Labour costs wise it'd probably not be worth it it as a one off job but given your level of diagnostics and checking it might be worth you buying a higher level of scan tool or access level to do this work and other future work on your car (and others), and also given there's at least one thread on here where a garage balls'd the job up leaving the car owner up to his eyeballs in the smelly stuff.

 

Whether the cheap and/or favoured VW systems do this at reasonable cost I don't know but general higher level scan tools are into the hundreds of pounds over here but I think you'd find the information and what they can do and check without the need for other tools and effort with the correct level of scan tool to be very useful and time (and effort) saving, depends of course how much you enjoy the chase to the final resolution.

 

Edited by nta16
spelling

  • Author

Thank you for that. You're quite correct about it probably not being worth it as a one-off job to get the necessary tools, etc. Click Mechanic have quoted me £560 to supply and replace the injector. Having said that, it looks like about £250 labour charge for what seems to me to be barely two hours work. And of course, given the car's age and mileage, there is also the likelihood of another injector failing before too long.

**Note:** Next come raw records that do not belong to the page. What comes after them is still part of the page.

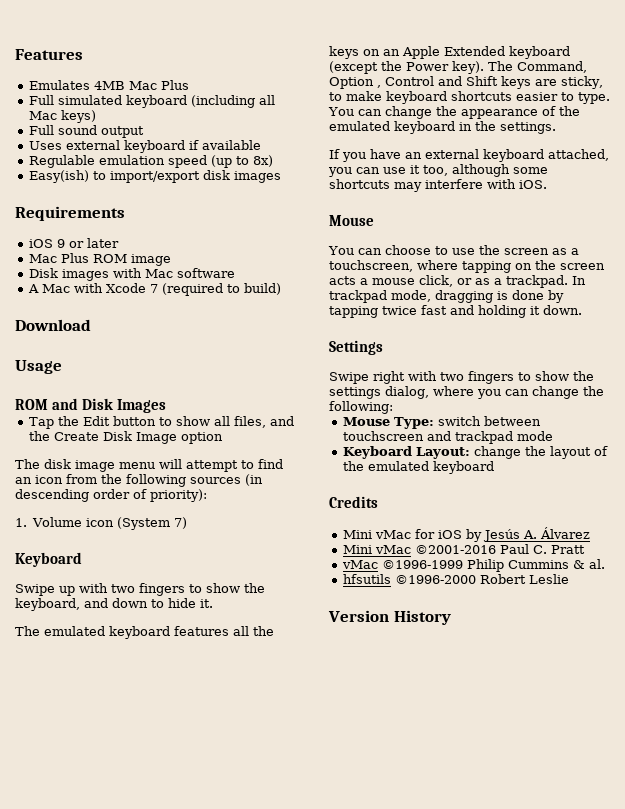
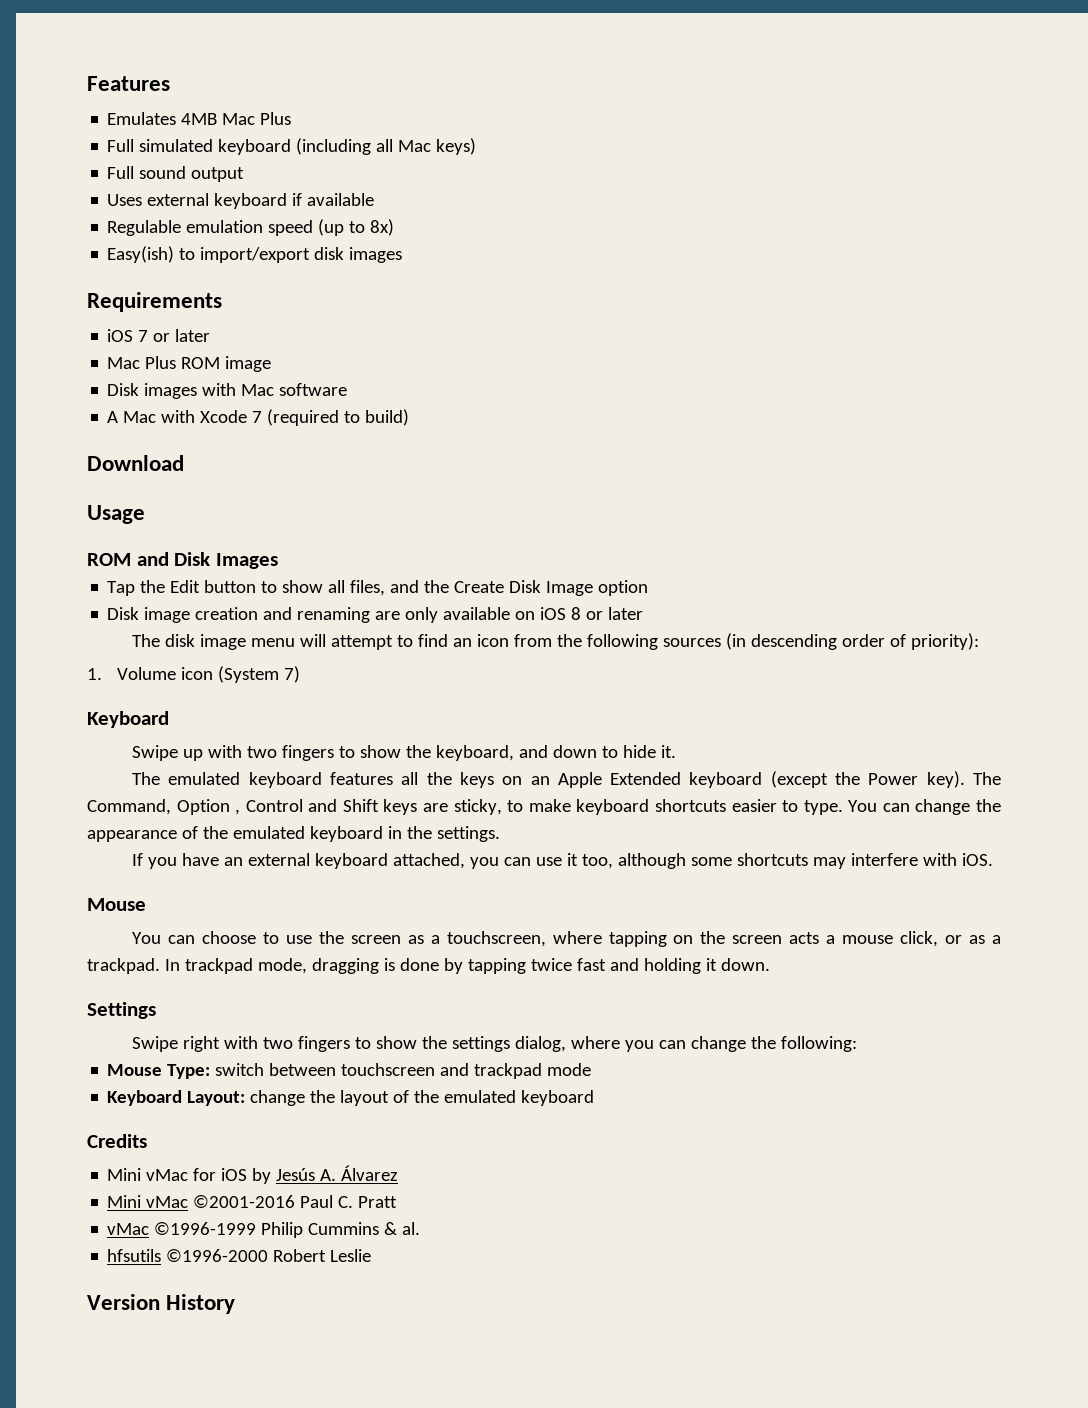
[56,239,65,248] 9 -> [138,330,149,342] 7
(223, 438) none -> [107,607,644,623] // Disk image creation and renaming are only available on iOS 8 or later

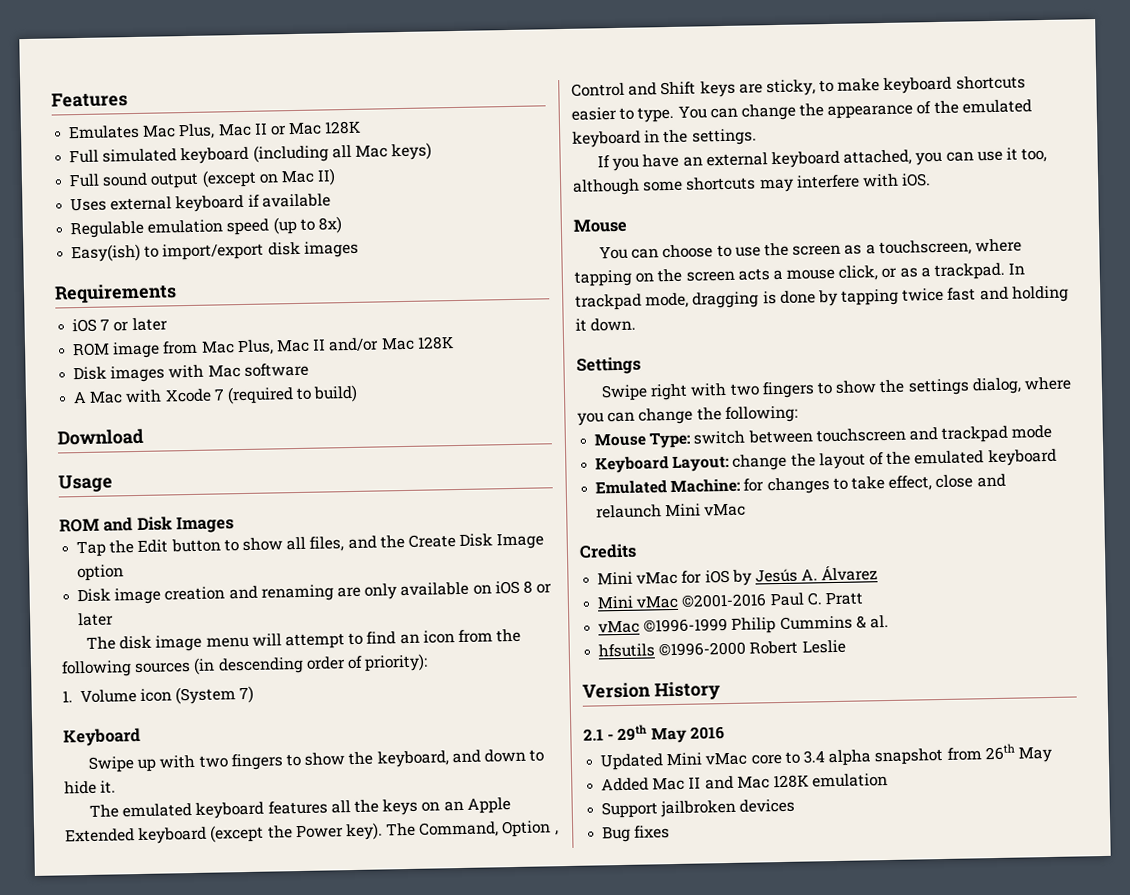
[181,112,292,125] 4MB Mac Plus -> [142,120,362,140] Mac Plus, Mac II or Mac 128K
(245, 174) none -> [201,168,337,188] (except on Mac II)
[107,356,177,369] Mac Plus -> (168, 324) none
(272, 364) none -> [162,336,454,356] from Mac Plus, Mac II and/or Mac 128K
(595, 1098) none -> [595,473,1006,495] [596,502,747,519] // Emulated Machine: for changes to take effect, close and relaunch Mini vMac
(236, 1304) none -> [583,724,725,744] [600,743,1052,771] [601,773,889,792] [601,798,796,819] [602,825,671,843] // 2.1 - 29th May 2016 // Updated Mini vMac core to 3.4 alpha snapshot from 26th May // Added Mac II and Mac 128K emulation // Support jailbroken devices // Bug fixes

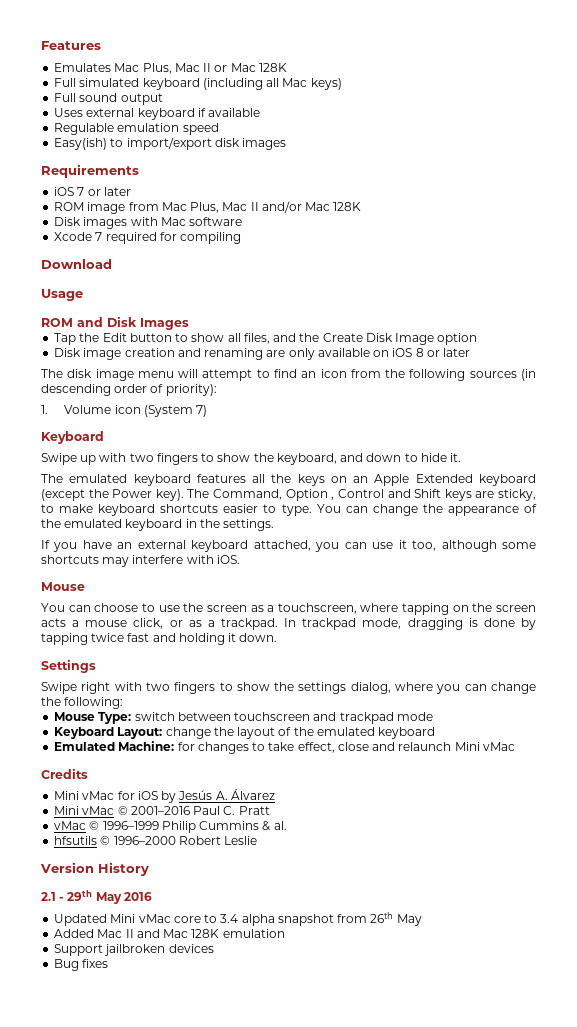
[201,168,337,188] (except on Mac II) -> (163, 99) none
[272,216,342,235] (up to 8x) -> (219, 129) none
[73,384,359,405] A Mac with Xcode 7 (required to build) -> [54,232,242,244] Xcode 7 required for compiling
[681,593,767,608] ©2001-2016 -> [117,806,190,815] © 2001–2016
[643,617,729,633] ©1996-1999 -> [89,821,159,830] © 1996–1999
[658,641,747,657] ©1996-2000 -> [100,836,176,845] © 1996–2000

At that rate the scan tool could be an economic investment for this and future jobs on this car (and others) as part of servicing, maintenance and repairs and for preventive servicing and save potential later time and hassle.  Say like checking the condition of the battery and charging system, also clearing historical codes, checking how the car is actually performing before an error code or light is thrown up, diagnostics and wiring and communications for the whole car and not just the engine plus, if you must, fiddle with and alter settings hidden or adjustable on the car via the computer programs.  There can be dedicated updates and links to more information on repairs and problem solving via the scan tool manufacturer.

 

There's only so much you can do on modern cars without the interference of their computer programs, particularly VW (cough, diesellgate).